Ooops I misread that and thought it said perfect competition. That makes sense.

how do you know that the MR curve lies exactly halfway between the y-axis and the demand curve?

How are people factoring the incremental benefits of advertising?

I emailed Stalla about this question, here is the answer provided: The marginal cost curve will in all cases not necessarily lie half-way between the y-axis and the demand curve. That bit of information is not really needed to answer this question. The key concept in profit maximization is finding where marginal cost equals marginal revenue. Questions on perfect competition, monopolistic competition and unregulated, non-price discriminating monopolists will be structured as graphs where you will be required to identify the profit-maximizing price and level of output, or as tables of price and cost data that will ask you to determine those values from the data given. In all cases, profits are maximized at the level of output where marginal cost equals marginal revenue. In a case of perfect competition the price is given by the market. In cases where the firm faces a downward-sloping demand curve, such as monopolistic competition and unregulated monopoly, you find the market-clearing price on the demand curve consistent with that level of output. Exceptions to the MC = MR rule include some situations in oligopoly, regulated monopolies, and price-discriminating monopolies. This answer is pretty generic and doesn’t explicitly address this question. Is there a mathematical approach to solving this problem?

mcf Wrote: ------------------------------------------------------- > How are people factoring the incremental benefits > of advertising? They don’t. Not if they are selling at MR = MC. There is no additional gain from each additional output so why increase fixed advertising costs?

As some others have posted, I’d also be interested if anyone has a good mathmatical equation way to represent this.

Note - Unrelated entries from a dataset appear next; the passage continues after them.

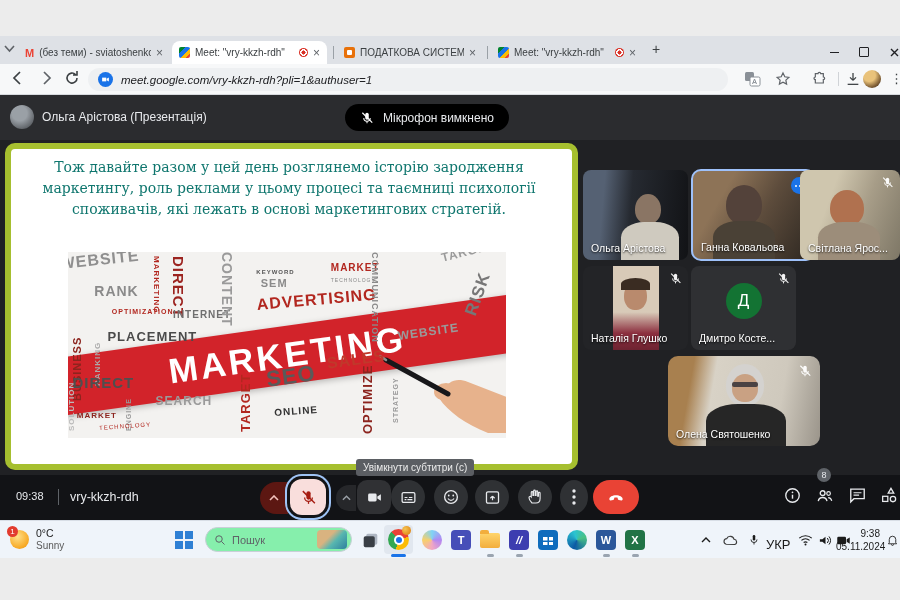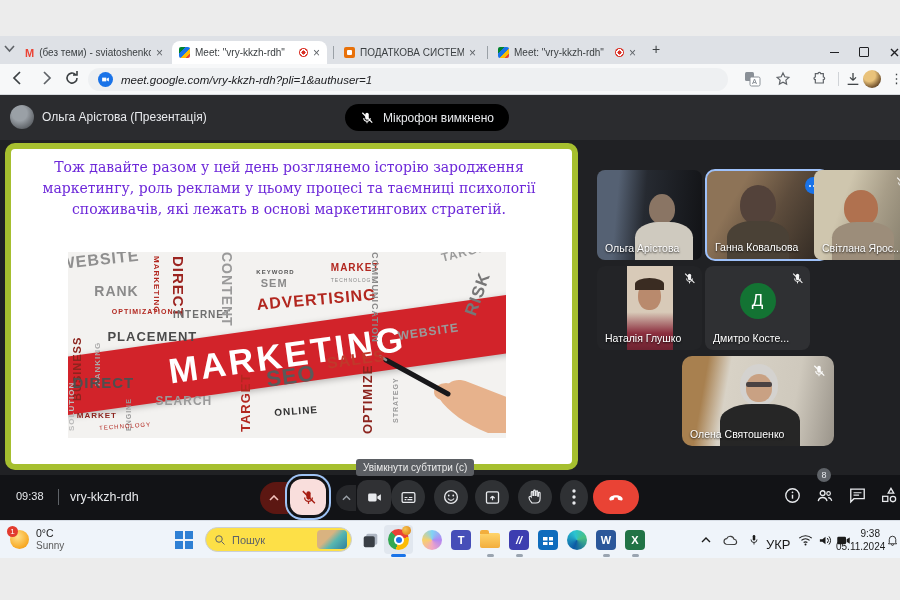"Тож давайте разом у цей" .slidetext { color: #6d28d9 -> #0f766e }
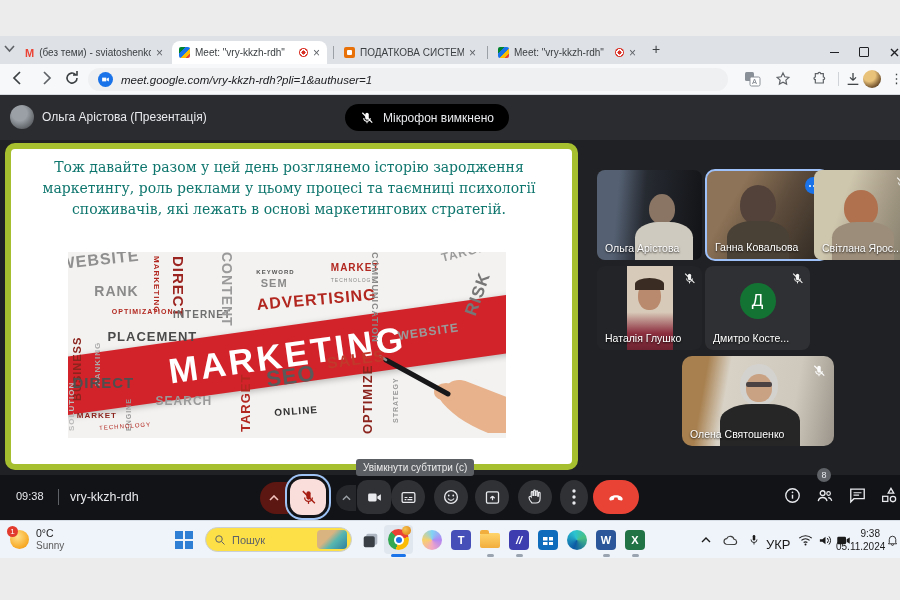"Ольга Арістова" .tile { margin-left: 14px -> none }
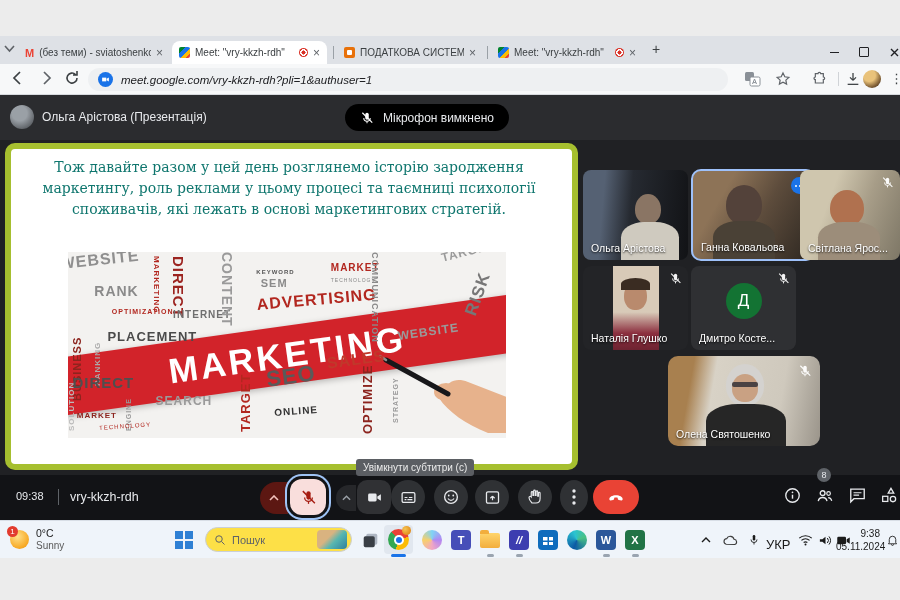"Пошук" .searchpill { background: #fde047 -> #86efac }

intuitively y=mx+b for the demand curve slope we know that m = -5/20 since the slope of the MR curve is always twice the slope of demand the MR m= -10/20 b=$50 (y intercept since zero shorts are sold at $50) since profits are maximized when MR=MC solve for y=$5 $5 = -10/20(x) +$50 x= 90

Thanks – very helpful, except I don’t follow this one line… “since the slope of the MR curve is always twice the slope of demand the MR m= -10/20”

Why MR is always twice as demand?

Revenues will be maximized when the optimal quantity of goods is sold at the optimal price. Think if the demand curve. At what quantity Q are revenues maximized? Draw a demand curve and think of it geometrically. Revenue is represented at Price x Quantity, or in other words the base times the height of the largest square (or rectangle) you can fit under the demand curve. when demand is represented as a straight line (no matter the slope) the largest square (highest revenue) will be bounded by the x and y axis and a point on the demand curve. Again think geometrically on how to “fit” the largest square… if the demand line crosses the x axis at 10 units, half that distance from the origin (i.e. 5 units) will be the right bound of the revenue “box”… another way to get to the 5 unit point is to increase the slope of the demand line to be twice as steep in order to bisect the origin (0,0) and the point where the demand line crosses the x axis (10,0)… this MR line will cross at (5,0) this is difficult explain without having the ability to draw some lines… and apologize if this further confused anyone… perhaps a quick google search on MR curves will illustrate the relationship better.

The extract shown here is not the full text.